#### DESCRIPTION OF THE TASK:
Copy, from the material below, each line where "pref" shows up.

#### SUPPLIED MATERIAL:
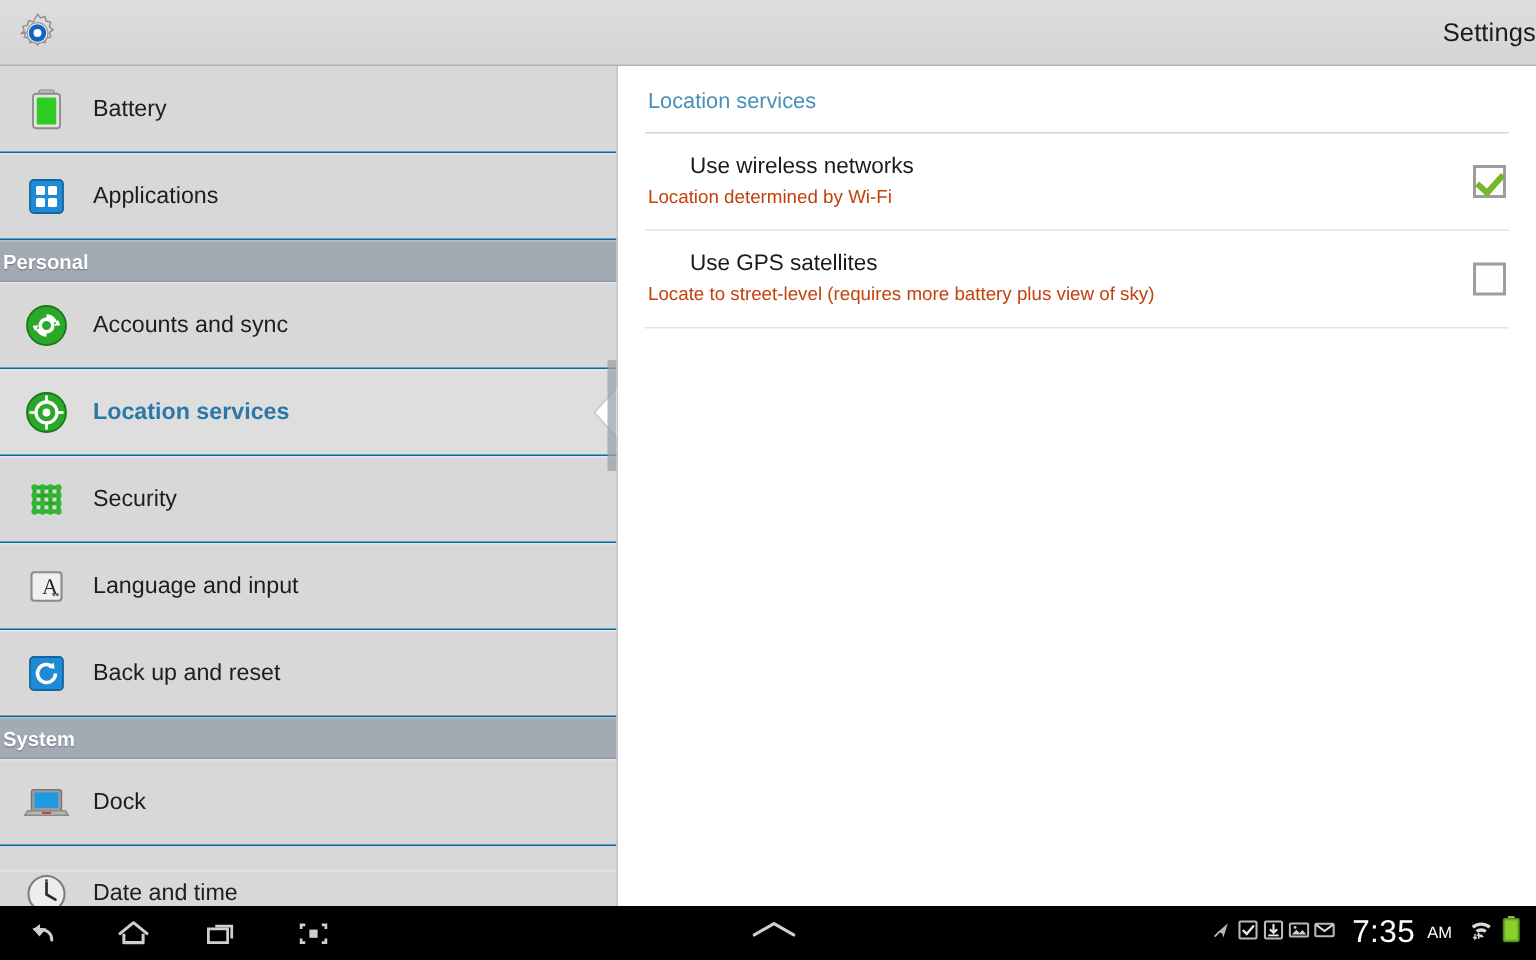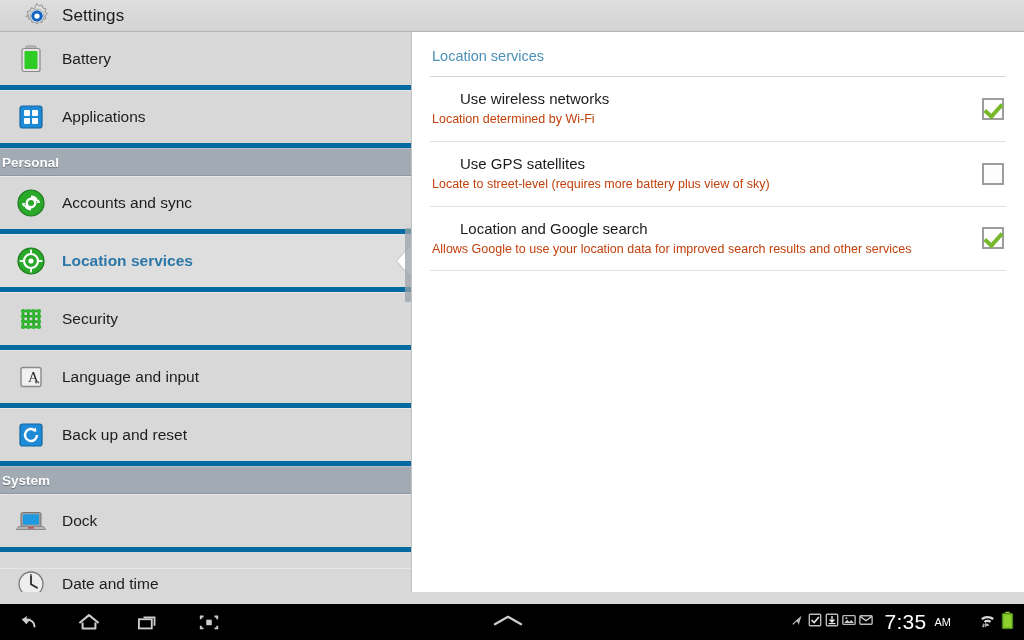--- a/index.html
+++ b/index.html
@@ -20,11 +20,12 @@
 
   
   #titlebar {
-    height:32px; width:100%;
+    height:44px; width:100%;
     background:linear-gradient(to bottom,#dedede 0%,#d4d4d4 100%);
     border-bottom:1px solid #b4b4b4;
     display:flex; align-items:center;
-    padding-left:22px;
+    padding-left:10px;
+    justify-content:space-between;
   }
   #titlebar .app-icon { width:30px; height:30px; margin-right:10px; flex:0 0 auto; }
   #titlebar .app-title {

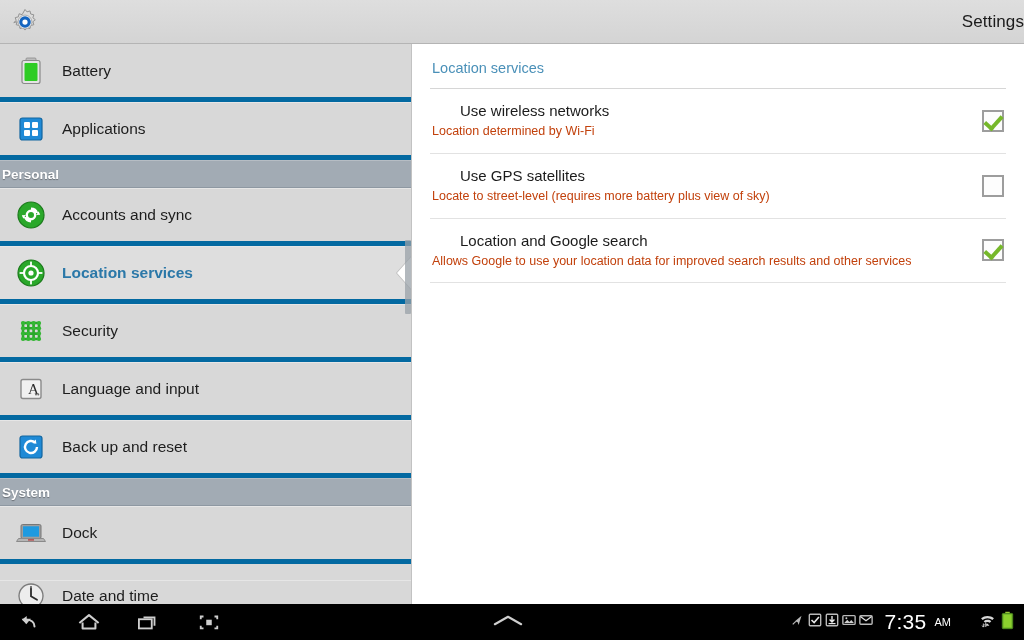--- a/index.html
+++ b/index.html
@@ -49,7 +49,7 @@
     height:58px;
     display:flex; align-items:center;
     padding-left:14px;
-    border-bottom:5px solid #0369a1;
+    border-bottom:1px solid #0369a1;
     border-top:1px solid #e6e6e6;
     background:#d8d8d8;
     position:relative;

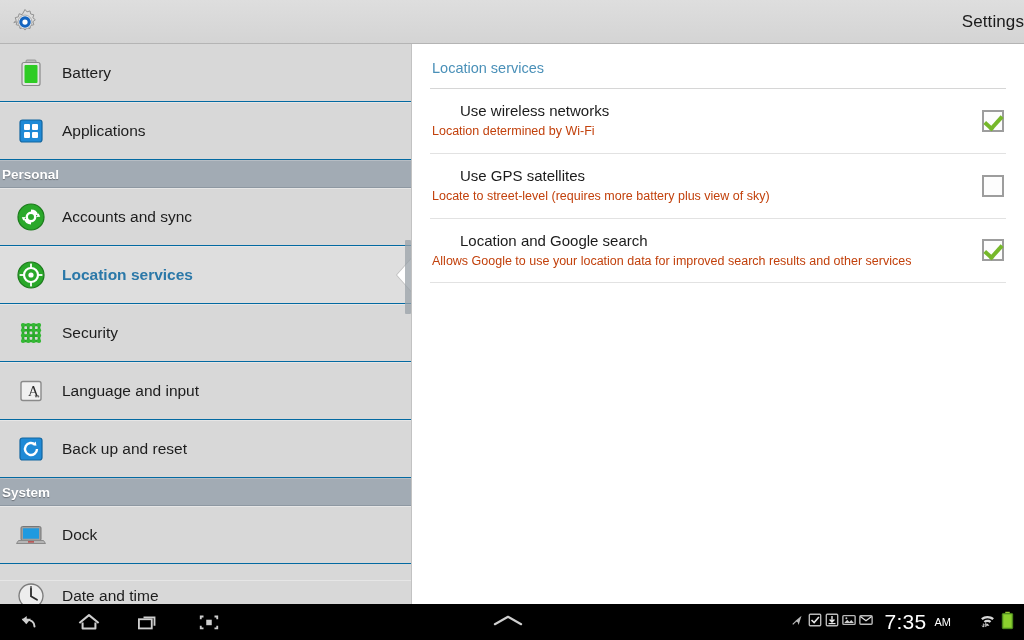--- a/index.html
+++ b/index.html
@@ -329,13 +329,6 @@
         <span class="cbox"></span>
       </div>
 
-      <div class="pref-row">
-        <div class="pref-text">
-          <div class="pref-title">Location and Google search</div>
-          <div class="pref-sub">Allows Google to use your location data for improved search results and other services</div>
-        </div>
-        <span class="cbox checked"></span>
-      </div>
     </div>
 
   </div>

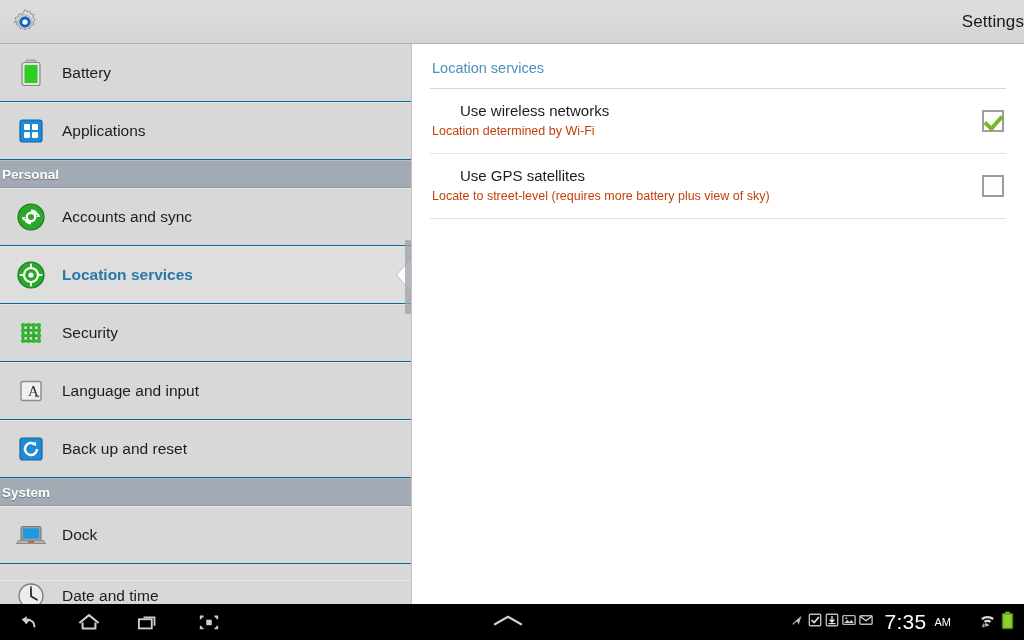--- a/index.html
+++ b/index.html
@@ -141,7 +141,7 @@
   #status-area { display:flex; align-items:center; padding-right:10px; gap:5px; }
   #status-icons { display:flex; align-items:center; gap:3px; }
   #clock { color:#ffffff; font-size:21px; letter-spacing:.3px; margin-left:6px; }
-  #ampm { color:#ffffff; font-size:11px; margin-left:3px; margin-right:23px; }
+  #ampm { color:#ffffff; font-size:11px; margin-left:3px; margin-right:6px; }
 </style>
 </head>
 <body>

#### THE ANSWER:
-      <div class="pref-row">
-        <div class="pref-text">
-          <div class="pref-title">Location and Google search</div>
-          <div class="pref-sub">Allows Google to use your location data for improved search results and other services</div>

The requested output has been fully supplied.